_EXERCISE DETAILS_
Report, as a single figure, how many lines in the records below include "immutable".
━━━
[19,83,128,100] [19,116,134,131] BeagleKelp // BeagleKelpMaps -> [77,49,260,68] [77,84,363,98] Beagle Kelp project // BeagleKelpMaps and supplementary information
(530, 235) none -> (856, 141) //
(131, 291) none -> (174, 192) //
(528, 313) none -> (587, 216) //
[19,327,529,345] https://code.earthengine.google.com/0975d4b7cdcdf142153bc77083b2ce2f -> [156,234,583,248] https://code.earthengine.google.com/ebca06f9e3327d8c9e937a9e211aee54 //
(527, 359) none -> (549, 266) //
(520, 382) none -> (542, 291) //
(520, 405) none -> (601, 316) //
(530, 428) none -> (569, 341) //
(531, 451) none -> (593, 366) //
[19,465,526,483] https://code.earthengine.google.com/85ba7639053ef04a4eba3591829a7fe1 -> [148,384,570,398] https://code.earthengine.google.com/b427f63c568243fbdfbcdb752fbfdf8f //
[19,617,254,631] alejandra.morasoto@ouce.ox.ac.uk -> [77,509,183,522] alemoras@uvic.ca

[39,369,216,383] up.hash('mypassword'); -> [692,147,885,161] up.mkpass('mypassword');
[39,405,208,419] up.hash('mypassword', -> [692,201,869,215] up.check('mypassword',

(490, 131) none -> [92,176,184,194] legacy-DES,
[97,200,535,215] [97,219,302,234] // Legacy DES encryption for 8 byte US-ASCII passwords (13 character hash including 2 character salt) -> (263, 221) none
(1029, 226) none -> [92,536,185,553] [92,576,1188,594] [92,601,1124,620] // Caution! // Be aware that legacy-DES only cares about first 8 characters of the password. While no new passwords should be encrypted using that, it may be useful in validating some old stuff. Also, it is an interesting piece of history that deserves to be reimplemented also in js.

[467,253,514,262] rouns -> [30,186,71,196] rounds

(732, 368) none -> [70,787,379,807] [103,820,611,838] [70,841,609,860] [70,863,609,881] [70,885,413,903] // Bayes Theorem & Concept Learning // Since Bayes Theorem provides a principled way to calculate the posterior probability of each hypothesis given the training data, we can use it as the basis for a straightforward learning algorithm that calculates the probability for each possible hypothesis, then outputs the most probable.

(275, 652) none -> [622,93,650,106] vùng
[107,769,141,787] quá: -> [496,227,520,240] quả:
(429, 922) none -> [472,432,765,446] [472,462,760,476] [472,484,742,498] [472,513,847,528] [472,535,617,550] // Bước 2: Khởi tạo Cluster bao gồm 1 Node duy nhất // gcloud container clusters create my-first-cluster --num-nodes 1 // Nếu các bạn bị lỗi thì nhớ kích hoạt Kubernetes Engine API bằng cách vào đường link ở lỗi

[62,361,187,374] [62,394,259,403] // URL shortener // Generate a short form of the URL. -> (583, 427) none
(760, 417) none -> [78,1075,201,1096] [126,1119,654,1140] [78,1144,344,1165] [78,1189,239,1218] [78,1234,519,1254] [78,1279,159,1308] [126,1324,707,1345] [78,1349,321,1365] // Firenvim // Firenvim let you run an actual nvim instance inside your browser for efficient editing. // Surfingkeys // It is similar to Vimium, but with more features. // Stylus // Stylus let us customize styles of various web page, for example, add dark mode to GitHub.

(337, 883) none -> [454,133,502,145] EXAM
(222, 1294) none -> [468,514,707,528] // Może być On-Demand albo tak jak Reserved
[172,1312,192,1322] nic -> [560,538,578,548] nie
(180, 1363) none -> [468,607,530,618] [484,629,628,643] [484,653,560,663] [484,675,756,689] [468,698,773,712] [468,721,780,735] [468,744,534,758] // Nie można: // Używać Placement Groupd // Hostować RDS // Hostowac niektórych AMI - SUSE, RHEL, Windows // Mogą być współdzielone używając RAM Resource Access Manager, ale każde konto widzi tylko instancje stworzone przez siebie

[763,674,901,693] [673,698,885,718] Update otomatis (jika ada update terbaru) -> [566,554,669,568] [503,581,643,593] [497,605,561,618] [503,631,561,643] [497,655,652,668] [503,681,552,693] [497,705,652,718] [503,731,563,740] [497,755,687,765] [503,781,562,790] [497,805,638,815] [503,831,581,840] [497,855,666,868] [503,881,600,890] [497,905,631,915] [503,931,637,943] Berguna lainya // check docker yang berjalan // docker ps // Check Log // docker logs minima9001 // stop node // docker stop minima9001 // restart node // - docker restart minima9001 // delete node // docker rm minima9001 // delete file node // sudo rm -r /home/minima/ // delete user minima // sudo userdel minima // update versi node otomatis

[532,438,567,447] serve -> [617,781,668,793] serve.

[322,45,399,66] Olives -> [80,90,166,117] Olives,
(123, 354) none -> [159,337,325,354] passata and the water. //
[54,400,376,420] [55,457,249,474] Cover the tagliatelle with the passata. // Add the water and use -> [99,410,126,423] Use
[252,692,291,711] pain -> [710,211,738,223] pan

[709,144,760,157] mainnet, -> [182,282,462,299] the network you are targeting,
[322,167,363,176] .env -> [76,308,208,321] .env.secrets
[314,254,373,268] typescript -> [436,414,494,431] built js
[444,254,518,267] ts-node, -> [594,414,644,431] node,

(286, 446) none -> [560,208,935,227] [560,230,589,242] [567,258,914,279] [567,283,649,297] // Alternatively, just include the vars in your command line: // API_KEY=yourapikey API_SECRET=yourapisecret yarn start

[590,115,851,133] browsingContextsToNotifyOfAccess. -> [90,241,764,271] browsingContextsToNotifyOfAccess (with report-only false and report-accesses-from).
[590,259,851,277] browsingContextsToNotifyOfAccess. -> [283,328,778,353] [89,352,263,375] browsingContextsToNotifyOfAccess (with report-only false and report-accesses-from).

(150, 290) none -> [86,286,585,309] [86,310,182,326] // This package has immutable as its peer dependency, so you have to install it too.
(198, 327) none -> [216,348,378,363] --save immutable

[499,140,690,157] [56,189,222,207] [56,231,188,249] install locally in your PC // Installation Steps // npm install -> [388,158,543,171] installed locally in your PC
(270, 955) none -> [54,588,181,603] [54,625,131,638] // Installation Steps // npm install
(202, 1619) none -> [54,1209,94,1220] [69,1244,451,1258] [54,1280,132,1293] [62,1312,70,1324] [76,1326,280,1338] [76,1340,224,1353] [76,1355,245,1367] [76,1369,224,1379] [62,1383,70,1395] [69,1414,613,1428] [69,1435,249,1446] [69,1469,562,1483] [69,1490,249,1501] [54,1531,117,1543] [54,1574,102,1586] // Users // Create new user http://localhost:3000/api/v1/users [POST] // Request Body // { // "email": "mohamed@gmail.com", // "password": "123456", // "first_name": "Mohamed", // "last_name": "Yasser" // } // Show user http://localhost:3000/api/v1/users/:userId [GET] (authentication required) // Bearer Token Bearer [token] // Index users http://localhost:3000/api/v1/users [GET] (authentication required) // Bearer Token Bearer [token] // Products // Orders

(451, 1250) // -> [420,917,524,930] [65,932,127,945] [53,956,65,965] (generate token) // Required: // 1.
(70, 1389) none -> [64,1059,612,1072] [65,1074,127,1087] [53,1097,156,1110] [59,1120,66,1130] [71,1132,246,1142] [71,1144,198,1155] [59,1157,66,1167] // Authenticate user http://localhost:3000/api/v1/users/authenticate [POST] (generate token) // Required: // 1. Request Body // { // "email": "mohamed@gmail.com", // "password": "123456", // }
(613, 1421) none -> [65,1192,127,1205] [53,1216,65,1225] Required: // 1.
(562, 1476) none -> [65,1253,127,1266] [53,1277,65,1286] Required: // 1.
━━━
_EXPECTED ANSWER_
2